## WHAT IS REQUIRED
Look below for the line containing "nginx --net=container:php index.csphere.cn/microimages/nginx"; from there, print each line exactly up to and including the line containing "- Implementing User", and stop.

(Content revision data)
----

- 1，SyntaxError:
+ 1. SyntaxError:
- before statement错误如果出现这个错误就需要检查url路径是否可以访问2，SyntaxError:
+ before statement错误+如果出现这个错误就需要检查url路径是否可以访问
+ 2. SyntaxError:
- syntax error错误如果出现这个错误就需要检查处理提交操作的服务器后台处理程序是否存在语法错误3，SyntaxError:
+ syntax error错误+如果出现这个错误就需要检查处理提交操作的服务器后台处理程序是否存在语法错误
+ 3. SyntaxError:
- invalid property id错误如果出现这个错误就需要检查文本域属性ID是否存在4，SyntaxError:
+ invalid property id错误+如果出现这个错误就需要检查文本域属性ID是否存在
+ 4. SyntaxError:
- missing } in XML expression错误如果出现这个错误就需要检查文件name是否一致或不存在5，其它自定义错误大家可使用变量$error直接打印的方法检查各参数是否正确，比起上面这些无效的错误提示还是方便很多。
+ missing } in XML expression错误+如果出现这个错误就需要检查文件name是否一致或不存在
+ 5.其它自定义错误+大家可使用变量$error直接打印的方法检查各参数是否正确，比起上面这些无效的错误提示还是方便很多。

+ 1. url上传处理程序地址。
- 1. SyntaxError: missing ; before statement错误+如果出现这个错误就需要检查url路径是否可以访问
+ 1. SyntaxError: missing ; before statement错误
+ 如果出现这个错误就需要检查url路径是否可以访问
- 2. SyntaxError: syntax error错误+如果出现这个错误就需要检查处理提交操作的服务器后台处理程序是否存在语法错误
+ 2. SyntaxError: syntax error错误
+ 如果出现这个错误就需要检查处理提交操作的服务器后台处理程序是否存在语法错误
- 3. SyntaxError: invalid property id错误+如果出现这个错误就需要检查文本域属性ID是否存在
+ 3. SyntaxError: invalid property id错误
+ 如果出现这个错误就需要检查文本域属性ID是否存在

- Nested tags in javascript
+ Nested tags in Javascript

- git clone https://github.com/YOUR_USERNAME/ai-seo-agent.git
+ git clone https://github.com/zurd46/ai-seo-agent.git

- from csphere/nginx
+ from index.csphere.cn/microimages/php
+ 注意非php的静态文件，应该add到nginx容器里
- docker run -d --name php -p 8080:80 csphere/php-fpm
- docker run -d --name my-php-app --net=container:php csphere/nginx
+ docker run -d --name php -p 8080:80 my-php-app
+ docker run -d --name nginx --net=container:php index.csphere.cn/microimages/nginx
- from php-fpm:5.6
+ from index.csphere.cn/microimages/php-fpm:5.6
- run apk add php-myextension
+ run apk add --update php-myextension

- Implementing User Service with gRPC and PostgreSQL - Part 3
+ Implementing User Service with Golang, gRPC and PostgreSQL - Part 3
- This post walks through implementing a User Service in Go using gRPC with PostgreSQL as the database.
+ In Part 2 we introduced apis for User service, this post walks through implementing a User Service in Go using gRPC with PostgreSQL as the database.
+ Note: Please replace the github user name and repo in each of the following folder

----

## WRITTEN SOLUTION
+ docker run -d --name nginx --net=container:php index.csphere.cn/microimages/nginx
- from php-fpm:5.6
+ from index.csphere.cn/microimages/php-fpm:5.6
- run apk add php-myextension
+ run apk add --update php-myextension

- Implementing User Service with gRPC and PostgreSQL - Part 3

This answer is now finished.